Understand that true innovation is risky, experimental, and can be messy and painful—but leads to great rewards
With change being a constant in healthcare, nurturing and introducing innovation into the workflow can meet resistance among those weary and wary of the next new idea. Yet leaders know that innovation equals fiscal survival, and it's imperative to create a risk-tolerant environment.
"You need to have a metric by which you can measure your success. A cross-cutting metric is needed to gain general consensus across all sites of care."
Sam Reynolds, MD, chief quality officer, Allegheny Health Network, Pittsburgh
"If the leadership is not willing to force the business portion of the organization to adapt to the various innovations, it won't move forward," says David Battinelli, MD, chief medical officer for Northwell Health in New York state. Northwell Health is a nonprofit healthcare network with 22 hospitals.

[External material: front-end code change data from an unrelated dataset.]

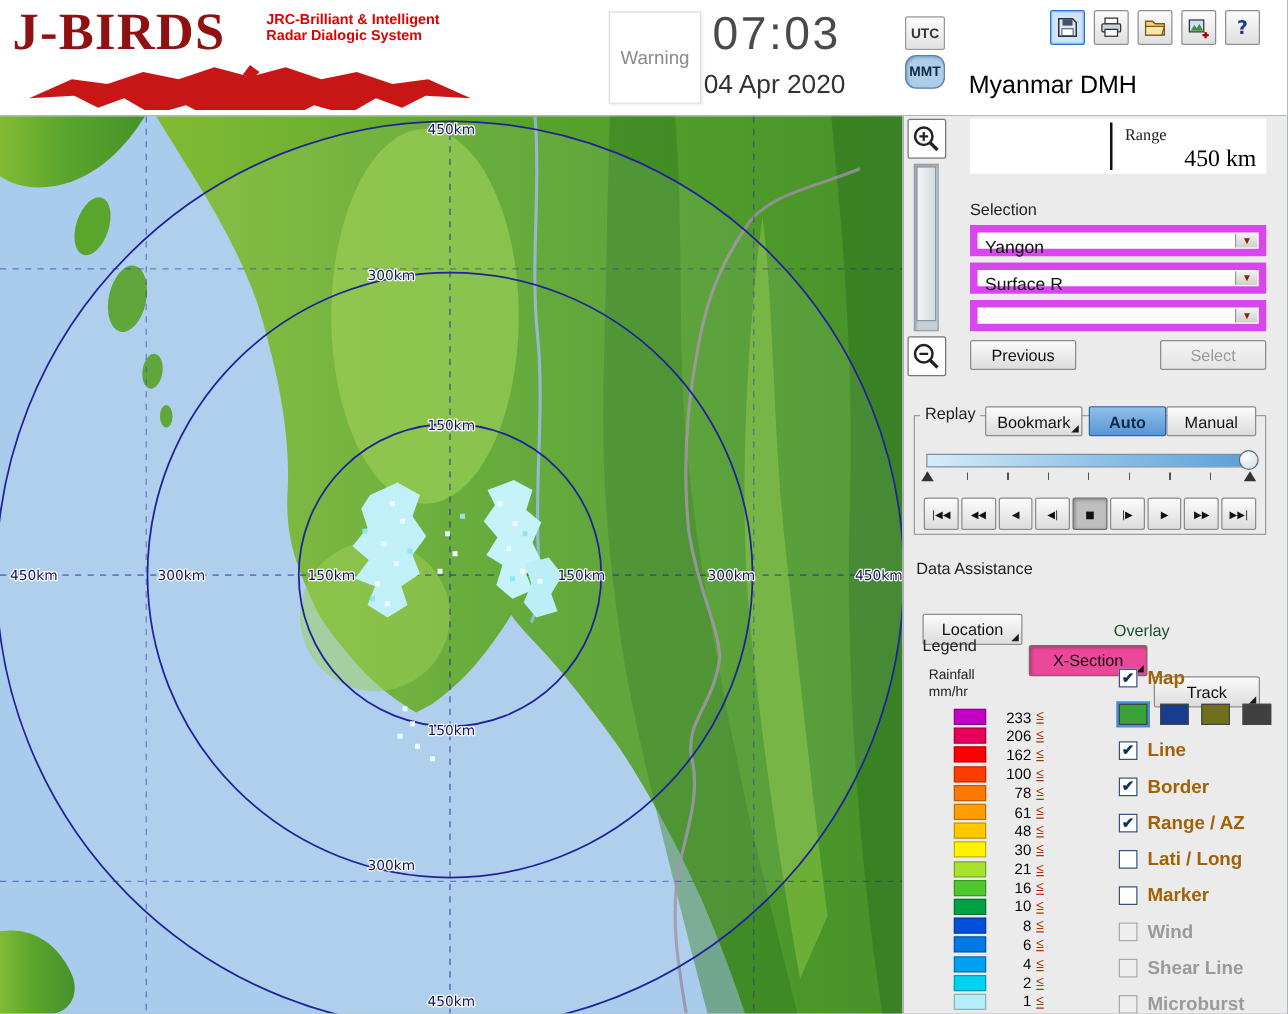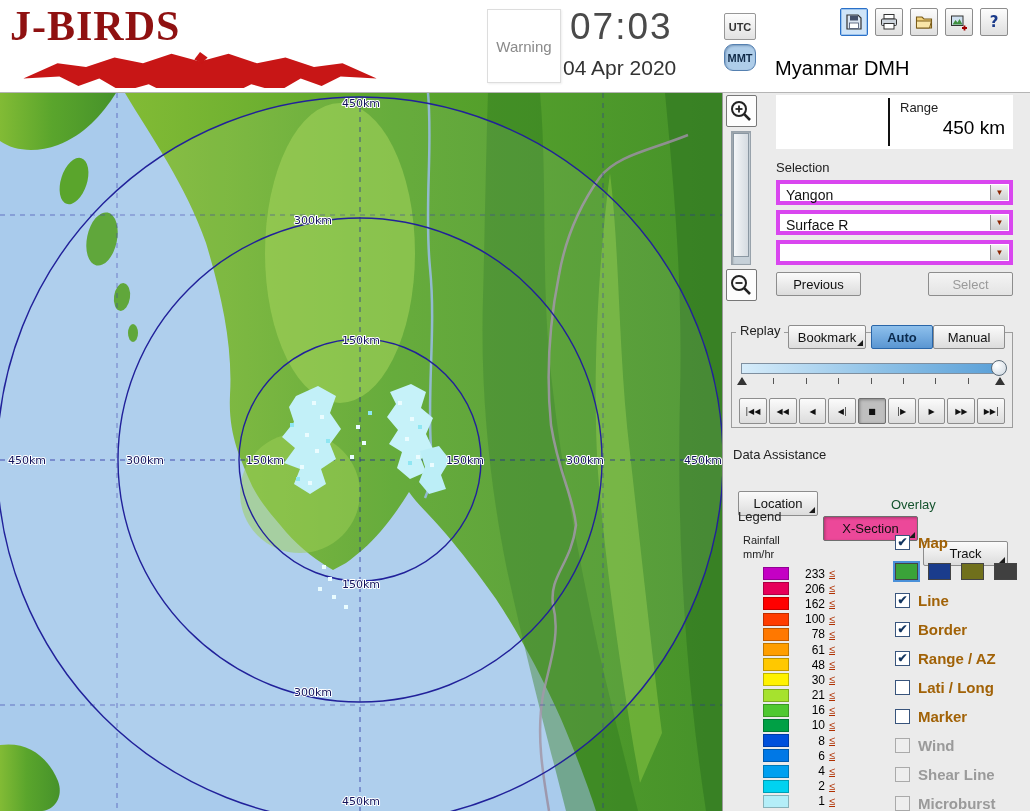--- a/index.html
+++ b/index.html
@@ -28,26 +28,26 @@
   
   .mapdiv{position:absolute;left:0;top:93px;width:722px;height:718px;background:#a9cbec;}
   .mapdiv svg{display:block;width:722px;height:718px;}
   #ring-labels text{fill:#14145c;font-size:11px;font-family:"DejaVu Sans",sans-serif;paint-order:stroke;stroke:#fff;stroke-width:2px;stroke-linejoin:round;}
   
   .panel{position:absolute;left:722px;top:93px;width:308px;height:718px;background:#ebebeb;border-left:1px solid #9a9a9a;box-sizing:border-box;}
   .zoomcol{position:absolute;left:1px;top:2px;width:34px;display:flex;flex-direction:column;align-items:center;gap:4px;}
   .zbtn{width:31px;height:32px;box-sizing:border-box;border:1px solid #777;border-radius:2px;background:#fdfdfd;display:flex;align-items:center;justify-content:center;padding:0;}
   .ztrack{width:20px;height:134px;box-sizing:border-box;border:1px solid #98a2ab;background:#c6d0d8;box-shadow:inset 1px 1px 2px rgba(0,0,0,.25);position:relative;}
   .zhandle{position:absolute;left:1px;top:1px;width:16px;height:124px;background:linear-gradient(90deg,#f4f6f8,#d5dbe1);border:1px solid #8a97a2;box-sizing:border-box;}
-  .rangebox{position:absolute;left:53px;top:2px;width:237px;height:54px;background:#fff;}
+  .rangebox{position:absolute;left:53px;top:2px;width:237px;height:44px;background:#fff;font-family:Liberation Serif, serif;}
   .rangebox .divline{position:absolute;left:112px;top:3px;bottom:3px;width:2px;background:#111;}
   .range-label{position:absolute;left:124px;top:5px;font-size:13px;color:#222;}
   .range-value{position:absolute;right:8px;top:22px;font-size:19px;color:#000;}
   .sect-label{position:absolute;left:53px;top:67px;font-size:13px;color:#222;}
-  .dd{position:absolute;left:53px;width:237px;height:25px;background:#fff;border:4px solid #d946ef;box-sizing:border-box;}
+  .dd{position:absolute;left:53px;width:237px;height:25px;background:#fff;border:6px solid #d946ef;box-sizing:border-box;}
   .dd .val{position:absolute;left:6px;top:3px;font-size:14px;color:#111;}
   .dd .arrow{position:absolute;right:1px;top:1px;bottom:1px;width:17px;background:linear-gradient(#f2f2f2,#cfcfcf);border-left:1px solid #999;
        display:flex;align-items:center;justify-content:center;font-size:8px;color:#8b2500;}
   .btn{position:absolute;display:flex;align-items:center;justify-content:center;background:linear-gradient(#fbfbfb,#dcdcdc);
        border:1px solid #8d8d8d;border-radius:2px;font-size:13px;color:#111;box-sizing:border-box;padding:0;}
   .btn.disabled{color:#9a9a9a;background:linear-gradient(#f4f4f4,#e4e4e4);}
   .btn.pressed{background:#ec4899;border-color:#6e6e6e;box-shadow:inset 1px 1px 3px rgba(0,0,0,.28);}
   .btn.blue{background:linear-gradient(#8ec0ec,#5a96d2);border-color:#2a66a8;font-weight:bold;color:#0b2b4e;}
   .corner{position:relative;}
   .corner::after{content:"";position:absolute;right:2px;bottom:2px;width:0;height:0;border-left:6px solid transparent;border-bottom:6px solid #1a1a1a;}
@@ -86,20 +86,24 @@
   .ovsw.sel{box-shadow:0 0 0 2px #4a90d9;}
 </style>
 </head>
 <body>
 
 <div class="app">
 
   <div class="header">
     <div class="logo">
       <div class="logo-title">J-BIRDS</div>
+      <div class="logo-sub">
+        <div>JRC-Brilliant &amp; Intelligent</div>
+        <div>Radar  Dialogic  System</div>
+      </div>
       <svg class="eagle" width="380" height="38" viewBox="0 0 380 40">
         <polygon fill="#c81616" points="4,30 40,14 70,18 100,8 130,14 160,4 190,12 220,4 250,14 280,8 310,18 340,14 376,30 338,28 318,38 296,30 272,44 244,36 216,50 196,44 190,48 184,44 164,50 136,36 108,44 84,30 62,38 42,28"></polygon>
         <polygon fill="#c81616" points="184,10 190,2 198,8 192,14"></polygon>
       </svg>
     </div>
     <div class="warning-box">
       <span>Warning</span>
     </div>
     <div class="clock-time">07:03</div>
     <div class="clock-date">04 Apr 2020</div>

Changing risk-tolerance of an organization isn't automatic, points out David Stowers, RN, PhD, vice president, enterprise care management, at four-hospital Covenant Health
Partners in Lubbock, Texas.
"Everybody likes their own comfortable way of doing things," says Stowers. "So, the first thing we did at Covenant was to set up a pilot for four different processes, each with relatively low risk, understanding that some may fail. Some did, and others—like care navigators in primary care—did not. But the medical staff at Covenant and the administration could see that by putting in small processes, we were impacting little things, and that would grow to bigger things."